ATM Crimes: Growing Threats from Software Hackers, Organized Criminals Using Skimming Gear
At
the Black Hat conference in Las Vegas this week, IOActive’s director of
security research gave a demonstration of how he learned to crack the security
of various standalone ATMs after coming across several errors and security
weaknesses in their [software] coding, allowing him to gain full access to the
machines’ safes. He wrote multiple programs to exploit some of the machines’
weaknesses including one that allows him to gain remote entry without the need
of a password, which he calls Dillinger, and a second program, Scrooge, that
relies on a back-door entry with the ability to conceal itself from the
machine’s main operating system. In the case of Triton’s ATMs, the researcher
found the motherboard of the machine was sorely lacking in physical security,
and once he had gained access to it, he was easily able to use a similar
back-door technique then simply trick the machine into thinking that the hack
was actually a legitimate update. So far, the researcher has attempted to hack
four different ATMs and, as he demonstrated at the conference, he has found
that the same “game over vulnerability” has enabled him to crack every one of
them.
Concerning
the growing problem of skimming, Security Magazine Blog has learned of one of
the biggest thefts so far. Police have released images of five men believed to
linked to an international ATM skimming scam that has fleeced millions of
dollars from Melbourne, Australia, bank customers this year. At least 28
machines around Melbourne have been compromised since March in an elaborate
scheme believed to have links to Eastern European crime gangs. The crime
syndicate is one of two that are preying on Melburnians and stealing their card
details and cash. In a separate scam, Melbourne shop workers are being offered
upwards of $40,000 to let scammers tamper with their Eftpos machines, enabling
them to steal the PINs and card details of shoppers. The devices, including a
card reader and a pinhole camera, had been placed on ATMs outside banks and on
stand-alone machines with a high turnover of customers, including at large
shopping centers. All banks were being targeted.
In
the U.S., the skimmers have started hitting gas pump skimmers. Thieves have
placed credit-card skimming devices in the housing of gas pumps at 12 stations
in Colorado. Federal authorities are tight-lipped about the investigation, so
it is up to station owners and customers to take steps to protect sensitive information.

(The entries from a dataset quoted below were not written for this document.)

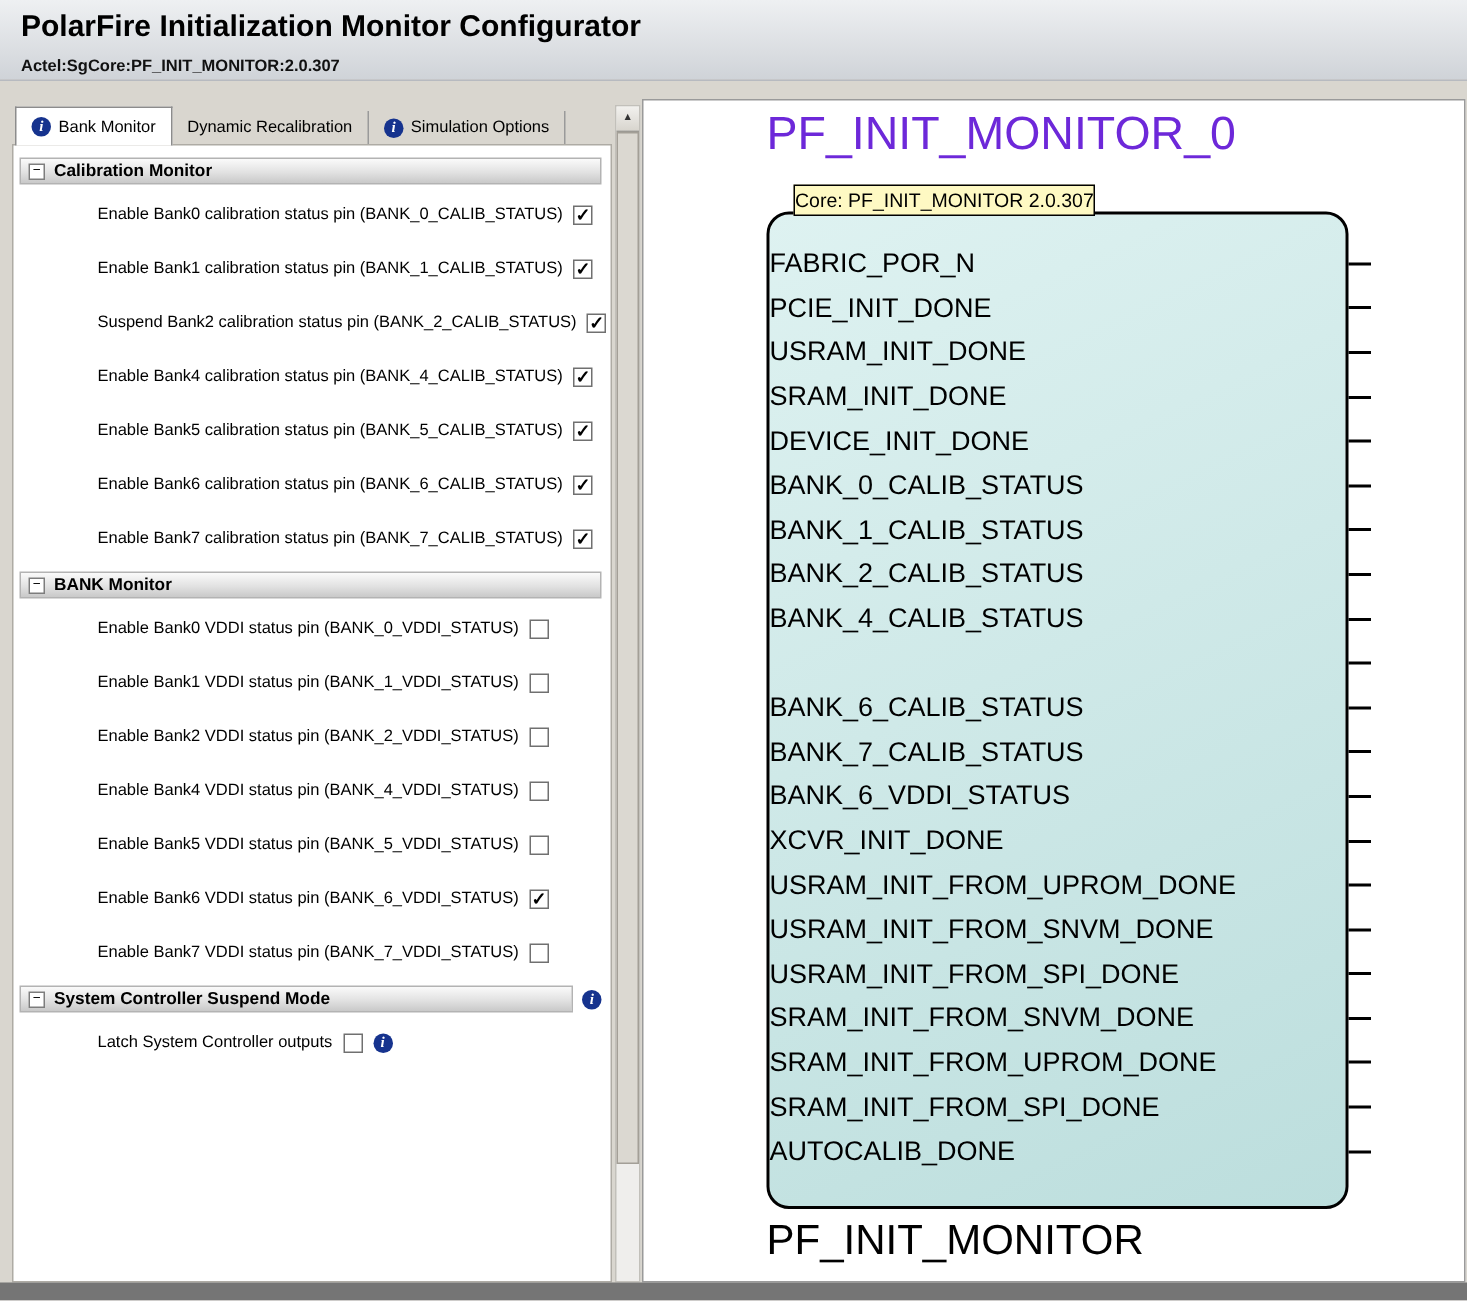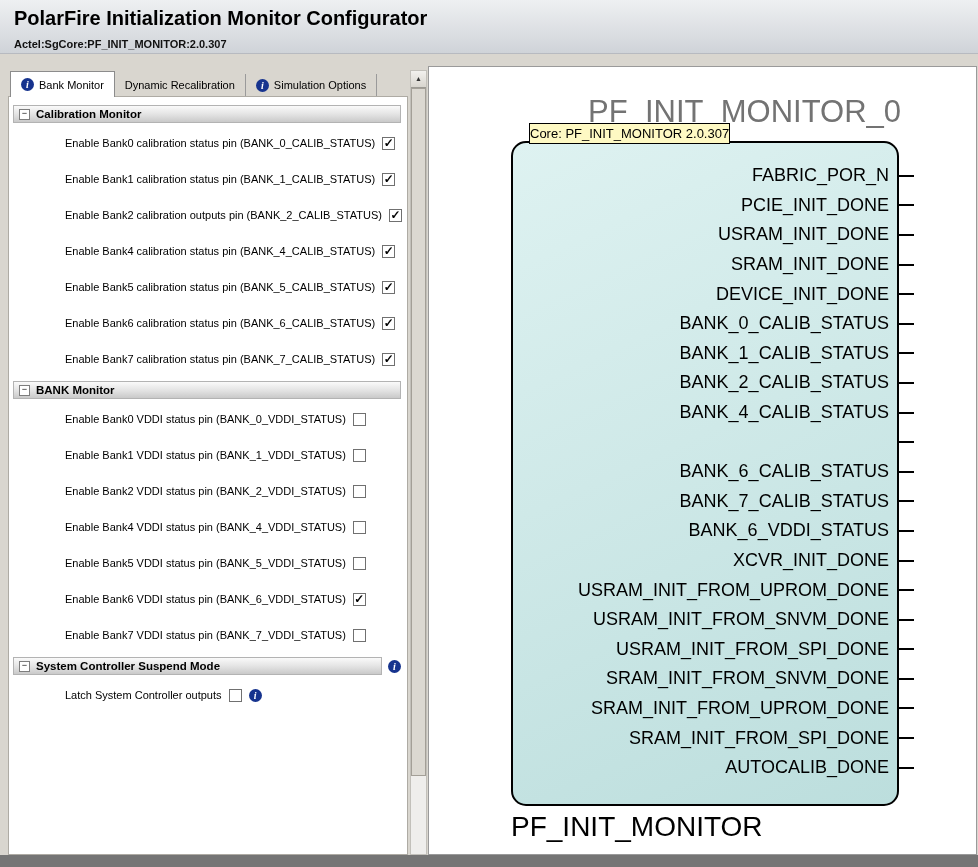--- a/index.html
+++ b/index.html
@@ -44,7 +44,7 @@
 
   
   .right{position:absolute;left:428px;top:66px;right:1px;bottom:12px;background:#fff;border:1px solid #9a9a9a;box-sizing:border-box;overflow:hidden;}
-  .diagram-title{position:absolute;left:82px;width:390px;top:27px;text-align:right;font-size:31px;color:#737373;white-space:nowrap;}
+  .diagram-title{position:absolute;left:82px;width:390px;top:4px;text-align:left;font-size:31px;color:#6d28d9;white-space:nowrap;}
   .tooltip{position:absolute;left:68px;top:56px;background:#fef9c3;border:1px solid #000;font-size:13px;color:#000;
            padding:2px 0;white-space:nowrap;z-index:5;margin-left:32px;}
   .block{position:absolute;left:82px;top:74px;width:388px;height:665px;box-sizing:border-box;

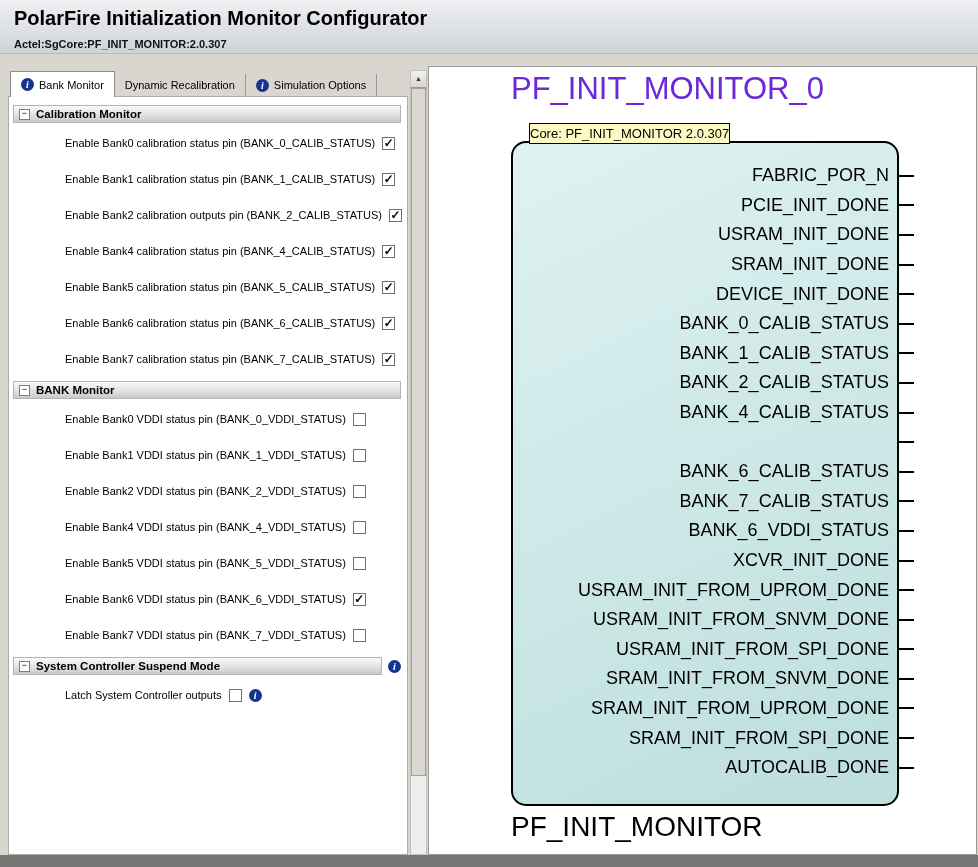--- a/index.html
+++ b/index.html
@@ -51,7 +51,7 @@
          border:2px solid #000;border-radius:15px;
          background:linear-gradient(155deg,#def2f1 0%,#cfe9e8 45%,#bcdedd 100%);overflow:visible;}
   .pins{padding-top:18px;}
-  .pin{position:relative;height:29.6px;display:flex;align-items:center;justify-content:flex-end;padding-right:8px;
+  .pin{position:relative;height:29.6px;display:flex;align-items:center;justify-content:flex-start;padding-right:8px;
        font-size:18px;color:#000;white-space:nowrap;}
   .pin .stub{position:absolute;right:-17px;top:50%;margin-top:-1px;width:15px;height:2px;background:#000;}
   .block-label{position:absolute;left:82px;width:390px;top:744px;font-size:28px;color:#000;white-space:nowrap;}

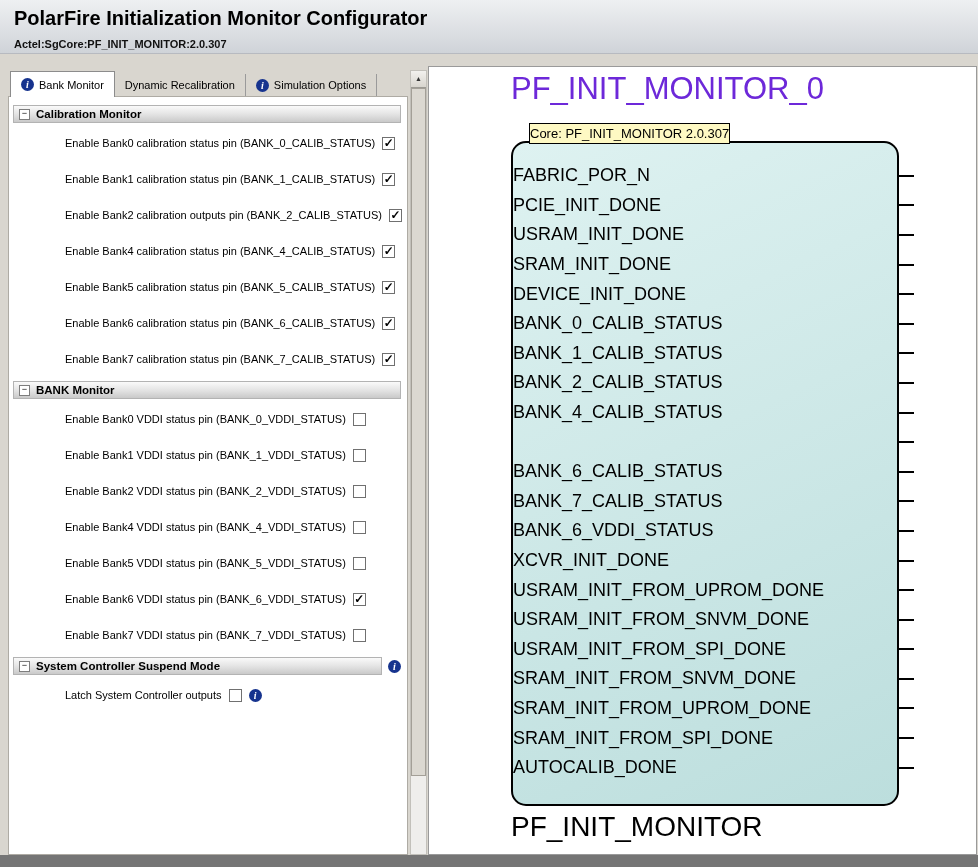--- a/index.html
+++ b/index.html
@@ -98,7 +98,7 @@
           <span class="cb">✓</span>
         </div>
         <div class="item">
-          <span>Enable Bank2 calibration outputs pin (BANK_2_CALIB_STATUS)</span>
+          <span>Suspend Bank2 calibration status pin (BANK_2_CALIB_STATUS)</span>
           <span class="cb">✓</span>
         </div>
         <div class="item">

However, a representative from the Colorado Wyoming Petroleum Marketers
Association said: “The gasoline industry has just finished a nationwide system
upgrade that [only] secures customer information on the back end,” so that once
the credit card information is processed at the pump, it is triple encoded and
cannot be stored at the station itself. He added that the only remaining access
point for people who want to compromise this information is at the beginning of
the transaction at the pump. The petroleum industry representative recommends
paying with cash, or taking a credit card to the station’s attendant inside.